A história que reverberou entre protetores de todo o Brasil teve início em uma pequena cidade situada a 450 km de Teresina. Há cerca de quatro semanas, as Secretarias de Saúde, Vigilância Sanitária e Meio Ambiente de Paulistana responderam a uma denúncia de maus-tratos aos animais mantidos por Kalina Silva. Após obter uma autorização judicial, as autoridades realizaram à remoção dos animais de sua residência e levaram para um abrigo mantido pela prefeitura, onde receberiam os cuidados necessários. Toda a ação foi amplamente documentada e divulgada nas redes sociais do município.
No entanto, na mesma semana, imagens revelando as condições precárias do novo abrigo começaram a circular nas redes sociais. No início desta semana, Kalina visitou pessoalmente o local para conferir a situação dos animais, e o que ela encontrou foi desolador: alguns dos cães estavam mortos. Em um vídeo angustiante, a protetora expôs o estado em que se encontravam os animais e as instalações do abrigo.
A divulgação desse vídeo nas plataformas de mídia social captura a angústia de uma cuidadora desesperada, que testemunhou seus animais, agora subnutridos e doentes, confinados em espaços diminutos e submetidos a um ambiente insalubre. Tais condições estão claramente documentadas nas imagens divulgadas, que retratam um cenário de maus-tratos e negligência.
Embora o intuito inicial fosse proteger os animais de supostos maus-tratos, as circunstâncias atuais levantam sérias questões sobre a eficácia do abrigo oferecido pelo poder público. Como a protetora destacou, a situação não exige conhecimento técnico especializado para ser reconhecida como degradante e prejudicial à saúde dos animais.
Repercussão nacional
Não demorou muito para centenas de protetores estaduais e nacionais se pronunciarem, em seu perfil o Lar do Nando cobrou: "justiça pelos Os animais apreendidos da protetora Kalina e que estão sob tutela da Prefeitura de Paulistana PI .Os animais estão sendo negligenciados ,estão morrendo em local inadequado e insalubre".
Outros comentários:
O delegado Tales Gomes, gerente de Polícia Especializada da Polícia Civil do Piauí, informou que "foi feito um boletim de ocorrência. Recebi a informação que um veterinário fará um relatório técnico para poder definir o que fazer".
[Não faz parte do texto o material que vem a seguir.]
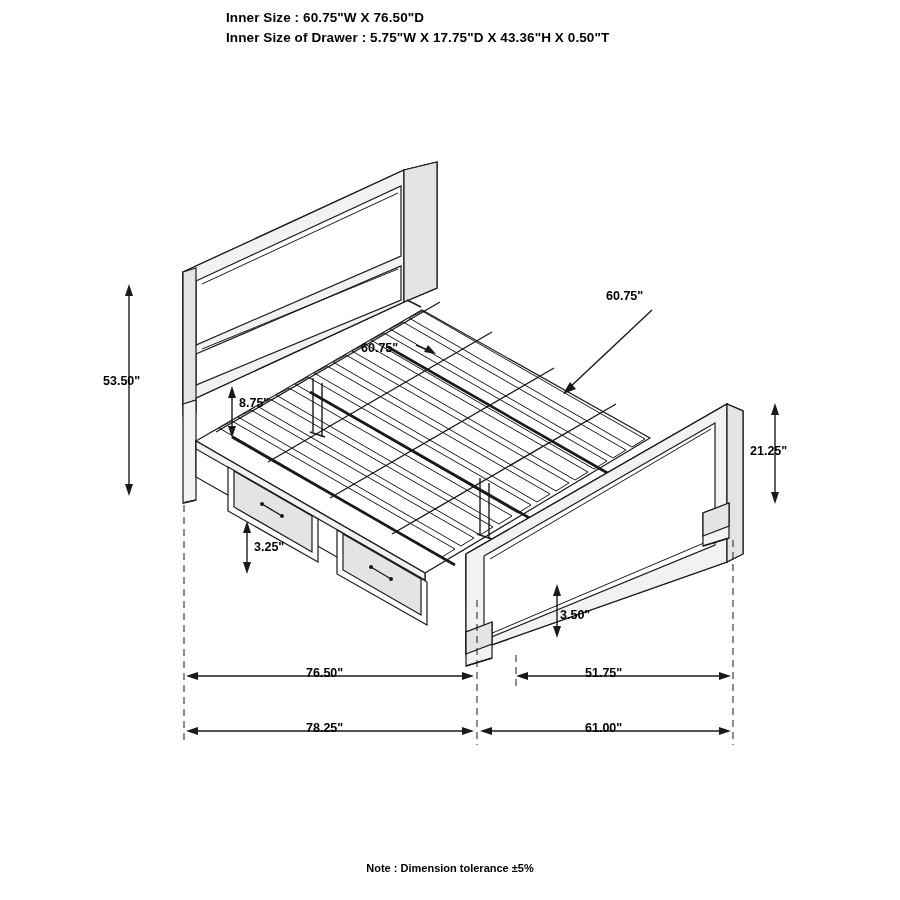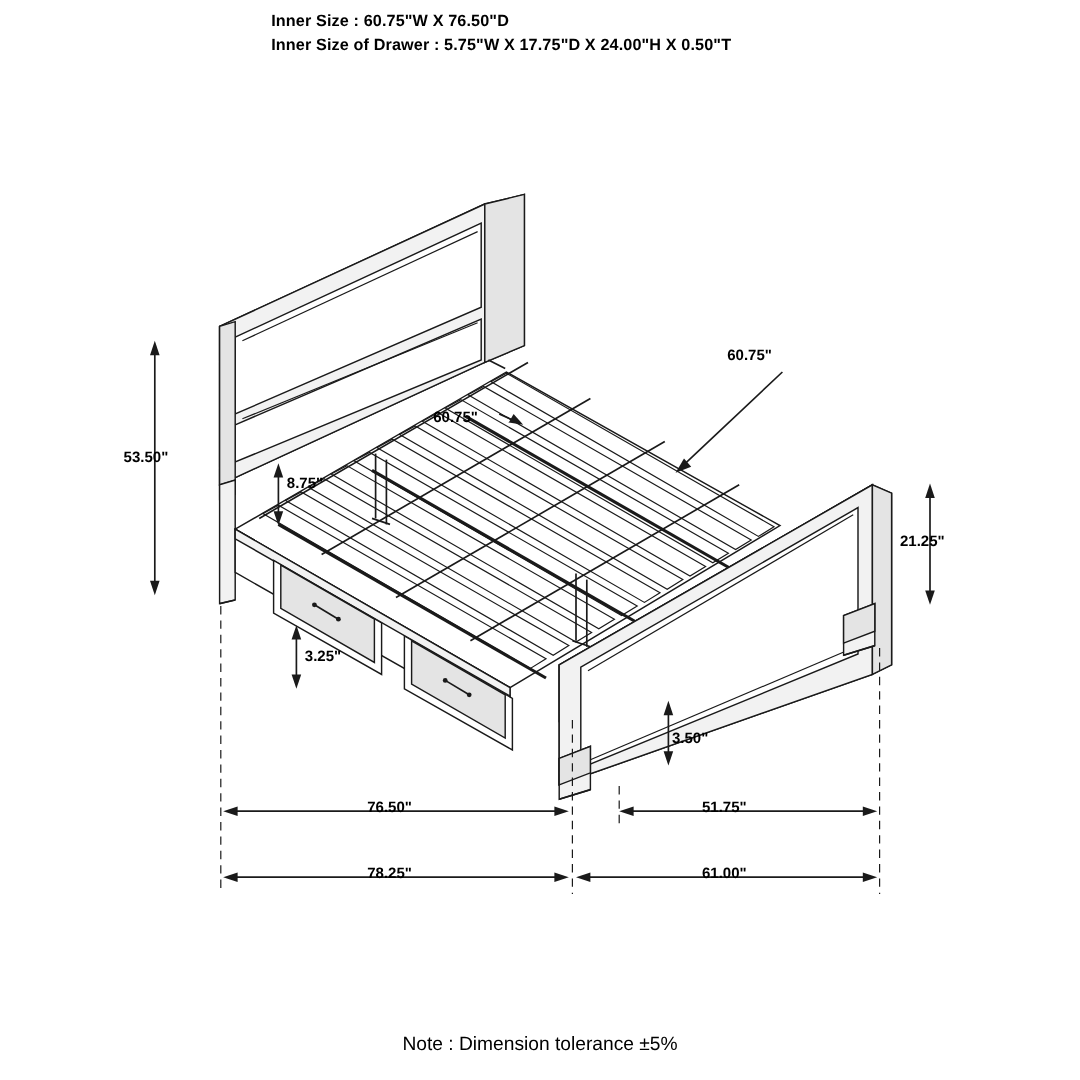--- a/index.html
+++ b/index.html
@@ -29,22 +29,22 @@
     white-space: nowrap;
   }
   #hdr1 { left: 226px; top: 10px; }
   #hdr2 { left: 226px; top: 30px; }
   #note {
     position: absolute;
     left: 0;
     right: 0;
     top: 862px;
     text-align: center;
-    font-size: 16px;
-    font-weight: normal;
+    font-size: 11px;
+    font-weight: bold;
   }
   .dim {
     position: absolute;
     font-size: 12.5px;
     font-weight: bold;
     white-space: nowrap;
   }
   svg { display: block; }
   .ln { stroke: #1a1a1a; fill: none; }
   .thin { stroke-width: 1; }
@@ -53,21 +53,21 @@
   .dash { stroke: #1a1a1a; stroke-width: 1; stroke-dasharray: 7 5; fill: none; }
   .fillw { fill: #ffffff; stroke: #1a1a1a; stroke-width: 1.2; }
   .fillg { fill: #f2f2f2; stroke: #1a1a1a; stroke-width: 1.2; }
   .fillgg { fill: #e4e4e4; stroke: #1a1a1a; stroke-width: 1.2; }
   .slat { fill: #ffffff; stroke: #1a1a1a; stroke-width: 1; }
 </style>
 </head>
 <body>
 
 <div class="hdr" id="hdr1">Inner Size : 60.75"W X 76.50"D</div>
-<div class="hdr" id="hdr2">Inner Size of Drawer : 5.75"W X 17.75"D X 24.00"H X 0.50"T</div>
+<div class="hdr" id="hdr2">Inner Size of Drawer : 5.75"W X 17.75"D X 43.36"H X 0.50"T</div>
 
 <svg id="canvas" viewBox="0 0 900 900">
 
   <polygon class="fillw" points="183,272 404,170 437,162 437,288 404,302 183,404"></polygon>
   <polygon class="fillg" points="183,272 404,170 404,302 183,404"></polygon>
 
   <polygon class="fillgg" points="404,170 437,162 437,288 404,302"></polygon>
 
   <polygon class="fillw" points="196,281 401,186 401,256 196,345"></polygon>
   <polygon class="fillw" points="196,354 401,266 401,300 196,385"></polygon>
Convidamos Rony Torres, advogado e coordenador do Portal BrJus para analisar juridicamente o caso. "Não se faz aqui juízo técnico. Uma olhadela no vídeo feito pela cuidadora, que relata que foi impedida de visitar os cães se percebe a condição dos cães. A constatação dos maus-tratos infligidos aos animais não exige uma proficiência específica, sendo evidente a sua ocorrência. Se a prefeitura os recolheu sob a alegação de maus tratos, indaga-se: por que os animais continuam em situação danosa mesmo após recolhidos?", iniciou.
Prefeitura de Paulistana é torpe no tratamento dos animais e pensa que por convidar entidades está de acordo com a lei, veja a análise da nota emitida pela prefeitura feita por Rony Torres:
Em nota, a prefeitura alegou que “o prazo de 24h para recolher os cães foi curto”, que não possuía um canil para abrigar os cães e que o espaço onde os cachorros se encontram vem sendo reformado COM ELES LÁ DENTRO.
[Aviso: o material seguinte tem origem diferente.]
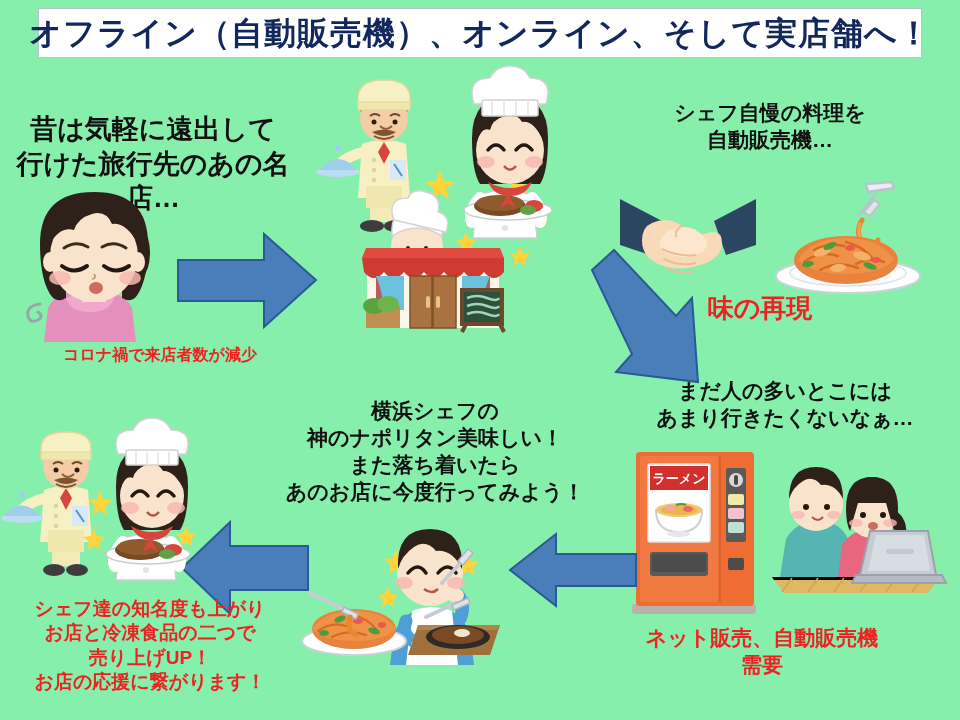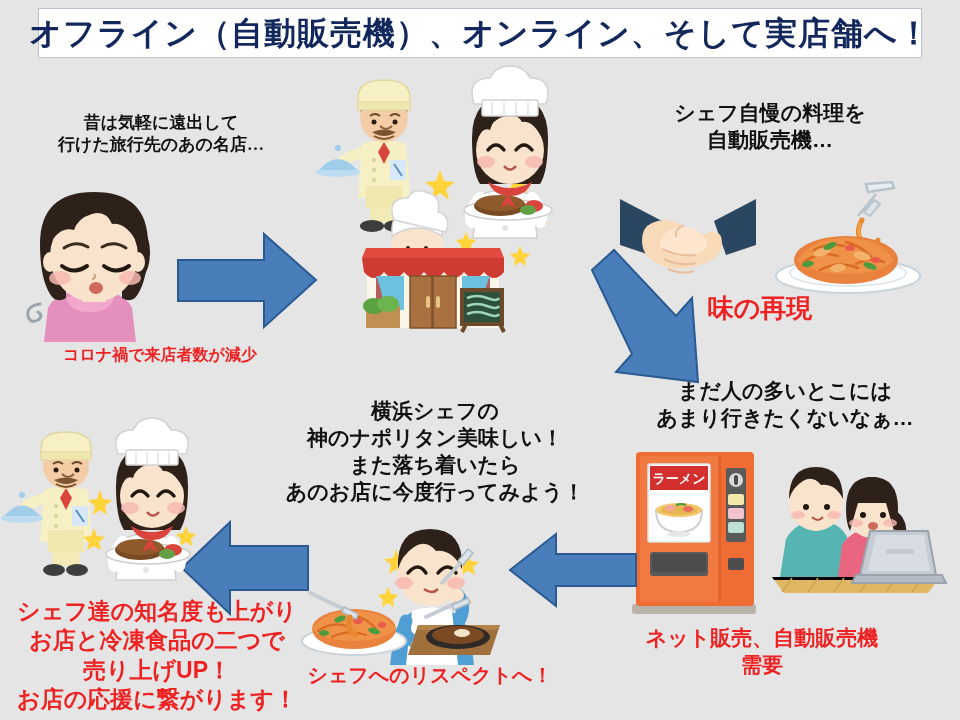--- a/index.html
+++ b/index.html
@@ -7,21 +7,21 @@
     padding: 0;
     background: #ffffff;
   }
   body {
     font-family: "Liberation Sans", "DejaVu Sans", sans-serif;
   }
   #slide {
     position: relative;
     width: 960px;
     height: 720px;
-    background: #e5e5e5;
+    background: #86efac;
     overflow: hidden;
   }
 
   
   .title-box {
     position: absolute;
     left: 38px;
     top: 8px;
     width: 884px;
     height: 50px;
@@ -45,29 +45,29 @@
   .tblock {
     position: absolute;
     text-align: center;
     line-height: 1.28;
     white-space: pre-line;
     font-weight: bold;
   }
   .black { color: #111111; }
   .red   { color: #ee2222; }
 
-  #txt-past        { left: 16px;  top: 112px; width: 290px; font-size: 17px; font-family: Liberation Serif, serif; }
+  #txt-past        { left: 8px;  top: 112px; width: 290px; font-size: 27px; }
   #txt-corona      { left: 0px;   top: 345px; width: 320px; font-size: 16px; }
   #txt-chef-frozen { left: 620px; top: 100px; width: 300px; font-size: 21px; }
   #txt-taste       { left: 680px; top: 292px; width: 160px; font-size: 26px; }
   #txt-crowd       { left: 620px; top: 378px; width: 330px; font-size: 21px; }
   #txt-center      { left: 255px; top: 398px; width: 360px; font-size: 21px; }
   #txt-respect     { left: 295px; top: 663px; width: 270px; font-size: 20px; }
   #txt-netsales    { left: 587px; top: 625px; width: 350px; font-size: 21px; }
-  #txt-result      { left: 0px;   top: 597px; width: 300px; font-size: 23px; padding-left: 7px; }
+  #txt-result      { left: 0px;   top: 597px; width: 300px; font-size: 19px; }
 
   
   .arrow { position: absolute; }
 
   #arrow-right-top { left: 178px; top: 228px; width: 140px; height: 105px; }
   #arrow-diag      { left: 588px; top: 248px; width: 135px; height: 140px; }
   #arrow-left-mid  { left: 508px; top: 530px; width: 130px; height: 80px; }
   #arrow-left-bot  { left: 180px; top: 518px; width: 130px; height: 100px; }
 
   
@@ -486,21 +486,20 @@
         <ellipse cx="56" cy="96" rx="5" ry="3"></ellipse>
         <ellipse cx="80" cy="100" rx="4" ry="3"></ellipse>
       </g>
 
       <path d="M8 68 l38 18" stroke="#c6ccd4" stroke-width="4" stroke-linecap="round"></path>
       <path d="M42 82 l14 7 l-2 5 l-14 -7z" fill="#dde5ec" stroke="#aeb8c1" stroke-width="1.5"></path>
       <path d="M48 92 q-4 14 6 18" stroke="#e8882e" stroke-width="5" fill="none" stroke-linecap="round"></path>
     </svg>
   </div>
 
-  <div id="txt-respect" class="tblock red">シェフへのリスペクトへ！</div>
 
   <div id="arrow-left-bot" class="arrow">
     <svg viewBox="0 0 130 100" width="130" height="100">
       <polygon points="2,50 50,4 50,28 128,28 128,72 50,72 50,96" fill="#4a7ebb" stroke="#2a5a92" stroke-width="2"></polygon>
     </svg>
   </div>
 
   <div id="ill-chefs-bottom" class="ill">
     <svg viewBox="0 0 200 175" width="200" height="175">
Beira o absurdo tal argumento.
Quanto a prefeitura gasta com assessoria jurídica? Quanto a prefeitura gasta com sua própria procuradoria? O Município não poderia recorrer da decisão? Preferiu receber os cães para colocá-los em situação evidentemente precária para “cumprir determinação legal”?
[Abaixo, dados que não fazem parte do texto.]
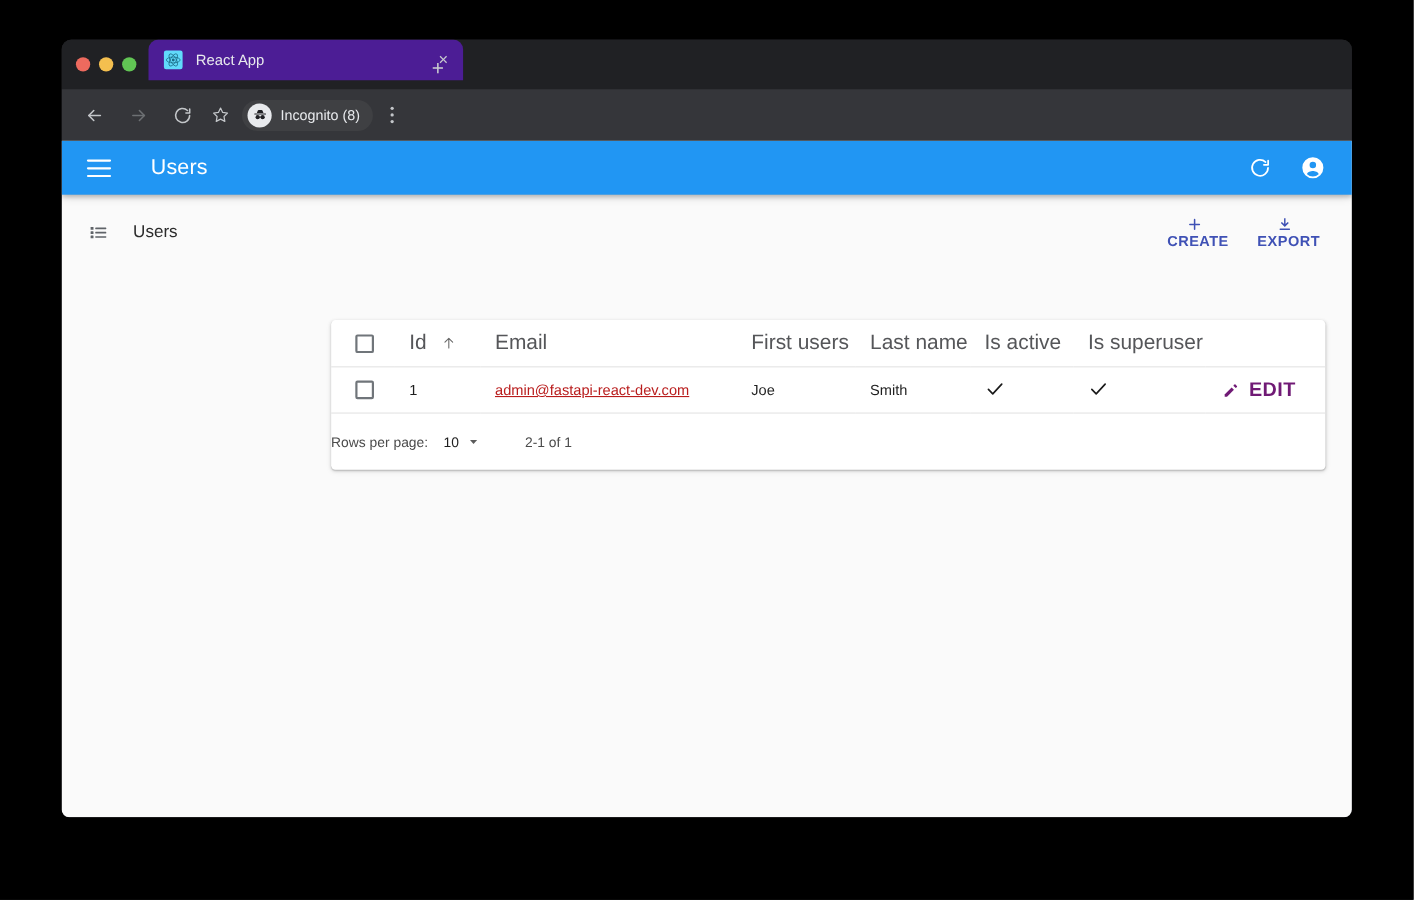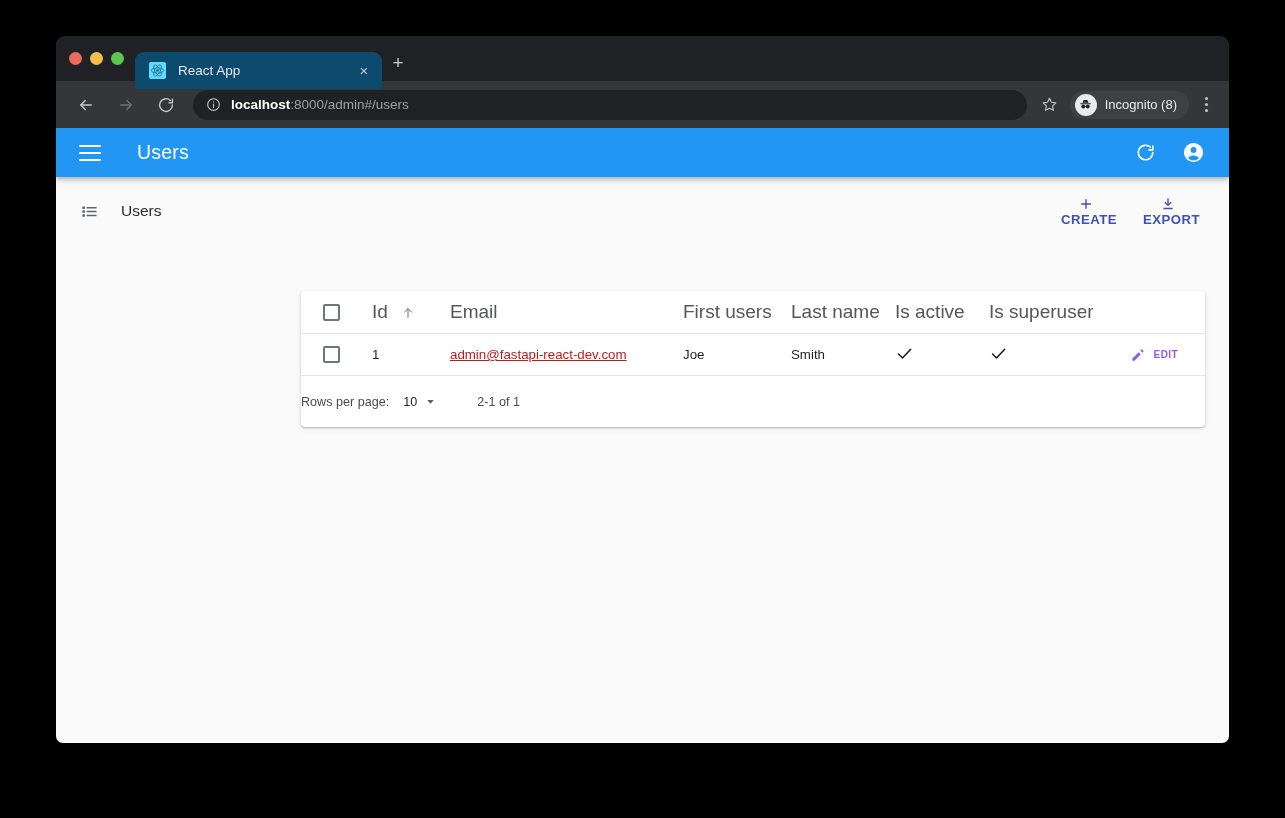--- a/index.html
+++ b/index.html
@@ -41,24 +41,24 @@
     gap: 8px;
   }
   .light { width: 13px; height: 13px; border-radius: 50%; }
   .light.red { background: #ed6a5e; }
   .light.yellow { background: #f4bf4f; }
   .light.green { background: #61c554; }
 
   .tab {
     position: absolute;
     left: 79px;
-    top: 16px;
-    width: 247px;
+    top: 0;
+    width: 286px;
     height: 37px;
-    background: #0c4a6e;
+    background: #4c1d95;
     border-radius: 9px 9px 0 0;
     display: flex;
     align-items: center;
     padding: 0 0 0 14px;
     box-sizing: border-box;
   }
   .tab-favicon {
     width: 17px; height: 17px;
     border-radius: 2px;
     background: #61dafb;
@@ -305,22 +305,22 @@
   .email-link {
     color: #b91c1c;
     text-decoration: underline;
     font-size: 13.3px;
   }
   .check-mark { color: #1a1a1a; display: inline-flex; }
   .edit-cell { text-align: right; padding-right: 23px; }
   .edit-btn {
     display: inline-flex;
     align-items: center;
-    color: #8b5cf6;
-    font-size: 10px;
+    color: #701a75;
+    font-size: 18px;
     font-weight: bold;
     letter-spacing: 0.4px;
     background: none; border: none; cursor: pointer;
     padding: 5px 4px;
     font-family: "Liberation Sans", sans-serif;
   }
   .edit-btn .pencil { display: flex; align-items: center; margin-right: 8px; }
 
   
   .table-footer {
@@ -386,30 +386,20 @@
           <path d="M13 6l6 6-6 6"></path>
       </svg>
     </div>
     <div class="nav-btn">
       <svg width="18" height="18" viewBox="0 0 24 24" fill="none" stroke="currentColor" stroke-width="1.9" stroke-linecap="round" stroke-linejoin="round">
         <path d="M20.5 12a8.5 8.5 0 1 1-2.6-6.1"></path>
         <path d="M20.6 4.3v4.6h-4.6"></path>
       </svg>
     </div>
 
-    <div class="omnibox">
-      <span class="info-icon">
-        <svg width="15" height="15" viewBox="0 0 24 24" fill="none" stroke="currentColor" stroke-width="1.8">
-          <circle cx="12" cy="12" r="9.3"></circle>
-          <path d="M12 11.2v5.4" stroke-linecap="round"></path>
-          <circle cx="12" cy="7.8" r="1.05" fill="currentColor" stroke="none"></circle>
-        </svg>
-      </span>
-      <span class="url-text"><span class="url-host">localhost</span><span>:8000/admin#/users</span></span>
-    </div>
 
     <div class="star-btn">
       <svg width="17" height="17" viewBox="0 0 24 24" fill="none" stroke="currentColor" stroke-width="1.6" stroke-linejoin="round">
         <path d="M12 3.2l2.75 5.6 6.15.9-4.45 4.35 1.05 6.15L12 17.3l-5.5 2.9 1.05-6.15L3.1 9.7l6.15-.9z"></path>
       </svg>
     </div>
 
     <div class="incognito-pill">
       <span class="ico">
         <svg width="15" height="15" viewBox="0 0 24 24" fill="#202124">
Não era só recorrer, pedindo mais prazo? Já que o “prazo era curto”.
O argumento de “prazo curto” sequer se sustenta, uma vez que a prefeitura disse ter tido tempo de solicitar médico veterinário, auxílio da Polícia Civil e de associação de proteção dos animais. Mas não tinha tempo de protocolar um recurso pedindo mais tempo para adequar o local para receber os animais?
Quem foi essa veterinária e Associação de proteção de animais que acompanham a situação desses cães? É bom investigarmos. A seguir veremos que a lei responsabiliza a todos pela proteção – não só a antiga cuidadora: como a nota da prefeitura deixa a entender.
A dita nota de esclarecimento, ainda alega que o “local vem passando por ataques” contra a estrutura física do ambiente onde ficam os animais – Quer dizer que o local não tem um segurança, cuidador ou veterinário em tempo integral? Nem para segurança do local e nem para segurança dos cães?
Ao fim da nota a prefeitura alega que recepcionará a OAB e ainda convida o Ministério Público e a secretaria de meio ambiente para darem “sugestões” sobre a “melhoria da estadia dos animais”.
NÃO...
Não é a OAB, não é o MP e nem a secretaria que deve dar “sugestões”. O período de “sugestões” seria ANTES DE RECEBER OS ANIMAIS. A OAB deve denunciar a situação no caso de presencia maus tratos. O MP deve abrir inquérito para apurar as condições sanitárias e de tratamento dos animais e processar a prefeitura na hipótese de constatação de maus tratos. E não “dar sugestões de melhoria”.
É risório o comentário de trancafiar um ser vivo em um ambiente insalubre para só depois preocupar-se em melhorar o ambiente.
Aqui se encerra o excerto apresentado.